Tulsa-based Williams Cos. said it had agreed to a 10-year deal to sell power to the Department of Water Resources. By April, the company will provide at least 175 megawatts--enough electricity to supply 175,000 homes--at times of the day when demand for electricity soars. Such peak supplies will increase through next summer and reach 900 megawatts by 2006, according to Williams.

The agreement is only the second such long-term contract since Davis signed a bill Feb. 1 putting the Department of Water Resources into the power-buying business for many years to come.

At least 10 other power suppliers have reached understandings with the state, Davis said Wednesday. But those companies refuse to sign deals, the governor said, until the state finds a way to help California’s two biggest utilities pay off their billion-dollar debts.

“As soon as we revitalize the utilities,” the governor said, “I think you’ll see a lot of movement on long-term contracts.”
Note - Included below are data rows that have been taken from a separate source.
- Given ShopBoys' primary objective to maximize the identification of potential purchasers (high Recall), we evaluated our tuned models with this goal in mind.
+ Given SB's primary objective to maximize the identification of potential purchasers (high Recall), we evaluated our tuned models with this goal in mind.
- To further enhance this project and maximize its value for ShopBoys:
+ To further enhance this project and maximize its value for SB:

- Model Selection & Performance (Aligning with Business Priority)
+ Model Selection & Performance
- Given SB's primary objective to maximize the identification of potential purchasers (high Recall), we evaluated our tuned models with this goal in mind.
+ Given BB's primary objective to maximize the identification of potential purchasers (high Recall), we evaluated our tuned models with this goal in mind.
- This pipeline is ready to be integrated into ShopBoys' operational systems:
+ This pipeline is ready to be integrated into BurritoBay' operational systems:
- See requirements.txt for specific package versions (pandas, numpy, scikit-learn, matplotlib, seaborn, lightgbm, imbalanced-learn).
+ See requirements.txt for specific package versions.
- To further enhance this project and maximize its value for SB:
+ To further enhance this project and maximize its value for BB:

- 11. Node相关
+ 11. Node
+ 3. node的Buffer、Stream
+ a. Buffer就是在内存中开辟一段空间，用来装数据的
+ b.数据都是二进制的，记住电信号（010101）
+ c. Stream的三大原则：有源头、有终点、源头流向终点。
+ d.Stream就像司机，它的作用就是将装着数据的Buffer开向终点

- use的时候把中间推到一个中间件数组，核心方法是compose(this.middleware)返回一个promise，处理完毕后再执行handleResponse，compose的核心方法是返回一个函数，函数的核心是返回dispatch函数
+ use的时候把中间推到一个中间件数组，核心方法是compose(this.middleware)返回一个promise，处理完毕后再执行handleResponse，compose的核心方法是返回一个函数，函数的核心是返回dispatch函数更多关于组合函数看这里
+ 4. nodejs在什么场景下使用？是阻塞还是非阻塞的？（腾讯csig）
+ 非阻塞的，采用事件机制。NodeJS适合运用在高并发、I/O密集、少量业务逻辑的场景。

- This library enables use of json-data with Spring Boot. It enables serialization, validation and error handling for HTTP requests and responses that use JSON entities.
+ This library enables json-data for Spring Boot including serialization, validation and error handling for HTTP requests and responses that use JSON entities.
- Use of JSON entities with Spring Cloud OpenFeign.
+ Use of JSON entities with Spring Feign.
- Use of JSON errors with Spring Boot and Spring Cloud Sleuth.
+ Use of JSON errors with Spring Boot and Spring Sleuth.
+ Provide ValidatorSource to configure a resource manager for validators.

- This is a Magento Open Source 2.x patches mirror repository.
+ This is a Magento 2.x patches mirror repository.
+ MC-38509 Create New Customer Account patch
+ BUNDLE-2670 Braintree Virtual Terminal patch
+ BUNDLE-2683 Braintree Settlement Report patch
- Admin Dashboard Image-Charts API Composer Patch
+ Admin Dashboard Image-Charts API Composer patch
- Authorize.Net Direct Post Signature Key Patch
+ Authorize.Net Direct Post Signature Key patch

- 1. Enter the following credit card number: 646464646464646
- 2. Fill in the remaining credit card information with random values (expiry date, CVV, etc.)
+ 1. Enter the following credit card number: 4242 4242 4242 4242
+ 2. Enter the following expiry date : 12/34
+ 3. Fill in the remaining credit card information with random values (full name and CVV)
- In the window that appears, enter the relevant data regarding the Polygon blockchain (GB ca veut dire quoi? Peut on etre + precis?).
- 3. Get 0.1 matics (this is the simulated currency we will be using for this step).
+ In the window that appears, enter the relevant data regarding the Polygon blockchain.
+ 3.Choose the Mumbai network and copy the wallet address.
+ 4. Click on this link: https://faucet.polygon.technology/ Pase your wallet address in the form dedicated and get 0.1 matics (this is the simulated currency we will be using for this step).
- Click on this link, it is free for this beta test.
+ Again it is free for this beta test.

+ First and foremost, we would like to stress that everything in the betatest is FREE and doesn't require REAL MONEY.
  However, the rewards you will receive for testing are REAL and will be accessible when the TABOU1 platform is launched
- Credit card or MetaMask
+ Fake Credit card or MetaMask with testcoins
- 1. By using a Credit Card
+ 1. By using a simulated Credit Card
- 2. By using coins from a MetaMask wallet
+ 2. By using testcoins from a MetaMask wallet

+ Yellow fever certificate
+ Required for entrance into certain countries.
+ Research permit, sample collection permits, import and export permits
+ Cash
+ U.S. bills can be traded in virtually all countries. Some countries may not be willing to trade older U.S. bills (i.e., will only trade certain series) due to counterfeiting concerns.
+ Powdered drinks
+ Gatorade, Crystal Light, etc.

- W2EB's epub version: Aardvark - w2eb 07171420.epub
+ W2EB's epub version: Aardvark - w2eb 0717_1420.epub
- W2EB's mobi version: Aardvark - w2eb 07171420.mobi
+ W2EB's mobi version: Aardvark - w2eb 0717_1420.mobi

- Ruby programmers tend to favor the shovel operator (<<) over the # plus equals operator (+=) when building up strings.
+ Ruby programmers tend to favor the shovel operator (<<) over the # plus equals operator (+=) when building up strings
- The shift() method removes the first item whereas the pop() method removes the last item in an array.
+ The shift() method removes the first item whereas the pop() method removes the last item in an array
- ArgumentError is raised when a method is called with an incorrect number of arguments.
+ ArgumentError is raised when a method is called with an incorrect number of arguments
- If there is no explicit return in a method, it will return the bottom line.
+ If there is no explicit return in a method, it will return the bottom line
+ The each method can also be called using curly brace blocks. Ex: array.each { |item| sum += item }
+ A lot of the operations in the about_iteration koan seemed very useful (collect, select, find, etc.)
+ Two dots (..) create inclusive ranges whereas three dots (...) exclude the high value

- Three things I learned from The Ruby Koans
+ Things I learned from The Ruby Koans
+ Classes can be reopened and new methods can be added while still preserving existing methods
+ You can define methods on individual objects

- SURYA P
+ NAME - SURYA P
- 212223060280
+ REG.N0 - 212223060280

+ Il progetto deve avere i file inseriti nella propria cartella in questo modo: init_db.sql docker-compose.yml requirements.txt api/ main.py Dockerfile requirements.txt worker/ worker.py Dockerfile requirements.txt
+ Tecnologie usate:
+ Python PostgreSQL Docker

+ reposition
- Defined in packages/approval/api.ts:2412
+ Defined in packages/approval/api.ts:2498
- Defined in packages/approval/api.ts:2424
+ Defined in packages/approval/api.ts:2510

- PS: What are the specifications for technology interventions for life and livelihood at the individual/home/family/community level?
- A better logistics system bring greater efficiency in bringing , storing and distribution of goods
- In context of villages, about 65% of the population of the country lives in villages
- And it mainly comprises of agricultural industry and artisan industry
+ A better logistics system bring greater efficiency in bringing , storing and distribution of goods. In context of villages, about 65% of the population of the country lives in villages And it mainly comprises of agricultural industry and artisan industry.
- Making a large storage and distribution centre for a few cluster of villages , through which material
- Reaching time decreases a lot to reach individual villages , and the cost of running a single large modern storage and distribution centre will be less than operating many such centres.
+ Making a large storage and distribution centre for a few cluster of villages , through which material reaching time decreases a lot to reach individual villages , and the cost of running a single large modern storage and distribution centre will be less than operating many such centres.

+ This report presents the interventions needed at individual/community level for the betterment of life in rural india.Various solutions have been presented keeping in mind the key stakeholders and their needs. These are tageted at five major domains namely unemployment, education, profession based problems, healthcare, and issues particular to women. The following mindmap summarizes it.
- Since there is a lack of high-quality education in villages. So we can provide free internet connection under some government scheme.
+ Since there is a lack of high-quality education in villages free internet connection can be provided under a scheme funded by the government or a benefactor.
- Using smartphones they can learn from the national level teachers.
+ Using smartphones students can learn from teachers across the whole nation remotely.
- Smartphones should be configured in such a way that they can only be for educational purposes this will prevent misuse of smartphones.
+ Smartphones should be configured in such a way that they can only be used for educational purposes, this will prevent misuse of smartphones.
Another small but important piece of the state’s energy plan emerged Thursday when legislation was introduced by Sen. Jim Battin (R-La Quinta) to slash the rates paid to alternative energy producers--a move expected to shave $3 billion or more in annual costs charged to the big private utilities. Reducing the amount paid to producers of renewable energy such as solar, wind and biomass power is considered a crucial step in keeping expected consumer rate hikes down.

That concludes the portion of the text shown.